V
Juillet-Août 1975
— Kalya, j’ai réservé vos chambres au Grand Hôtel, l’une à côté de l’autre. Je ne sais pas si ce seront les mêmes.
Retrouverait-elle ces larges couloirs recouverts de moquettes à motifs étranges, où des dragons enlacent des nénuphars bleus ? Y aurait-il ces doubles portes en bois foncé s’ouvrant sur de vastes chambres ? Ces mêmes balcons donnant sur le bois de pins et sur le saule pleureur ? Au rez-de-chaussée, la même salle de jeux ?
— J’espère que tu ne seras pas déçue, beaucoup de choses ont changé depuis. Attends que je calcule : nous sommes en 75, ça fait quarante-trois ans !
Ce ne sont pas des souvenirs que Kalya vient chercher, plutôt un autre lieu – libre, neutre, une sorte de no man’s land. Un lieu détaché de son propre quotidien et de celui de Sybil. Une terre rarement visitée, d’où surgissent quelques images, quelques visages.

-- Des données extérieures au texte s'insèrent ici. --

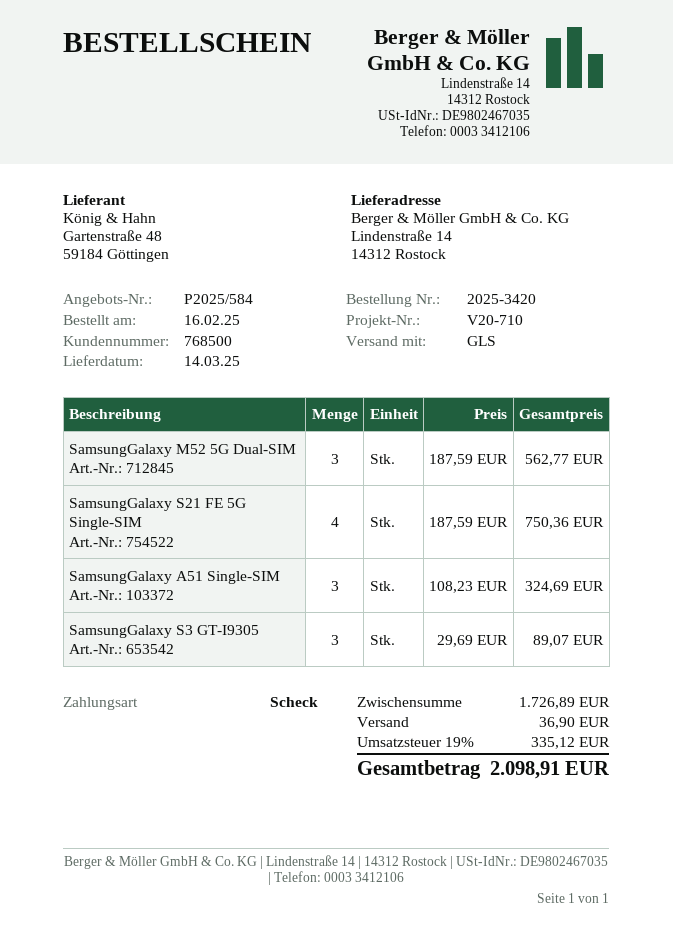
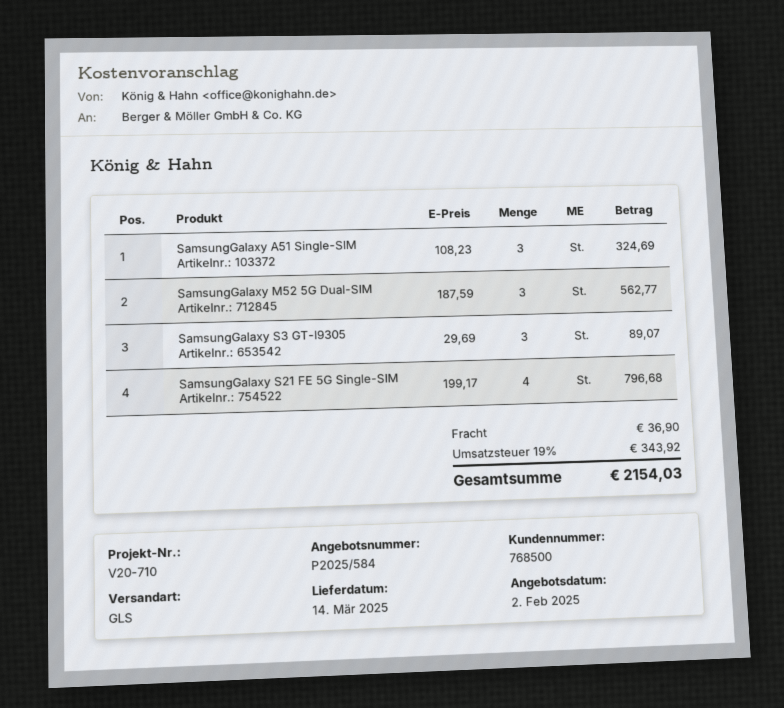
SamsungGalaxy S21 FE 5G Single-SIM: 4 x 187.59 = 750.36 -> 4 x 199.17 = 796.68
tax: 19% = 335.12 -> 19% = 343.92
total: 2098.91 -> 2154.03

Un décor impartial pour un vrai tête-à-tête : le face-à-face avec Sybil répondant, à travers les années, à ce face-à-face avec Nouza. Kalya aime ces rencontres singulières qui apprennent à mieux se comprendre, peut-être à mieux s’aimer.
Elle ne cherche pas tant à retrouver qu’à découvrir. À communiquer avec cette enfant venue d’ailleurs ; mais aussi à s’informer, sans préjugés, sur ce pays toujours en filigrane ; à déchiffrer son destin si particulier qui échappe aux rengaines de la mémoire.
Dans le living d’Odette, canapés et fauteuils sont enveloppés, comme par le passé, de housses d’été en coutil grège. Les rideaux de taffetas sont maintenus par des cordelettes de soie du même ton. Des tapis persans, bourrés de naphtaline pour les protéger contre les mites, sont enroulés, superposés, placés au bas du mur.
Sybil ne résiste pas au plaisir d’une longue glissade sur les dalles qui débouchent sur une véranda en saillie.
De chaque côté de la pièce, des vitrines fermées à clé contiennent des vases irisés de Damas, des opalines laiteuses d’Iran, des statuettes en jade, des coupes d’albâtre. Un amalgame de bibelots précieux voisine avec de la bimbeloterie. Près d’une commode en laque rouge, sur une table ronde, recouverte d’une nappe en brocart, Odette a mis en évidence ses pièces d’orfèvrerie : plateaux, miroirs, bonbonnières.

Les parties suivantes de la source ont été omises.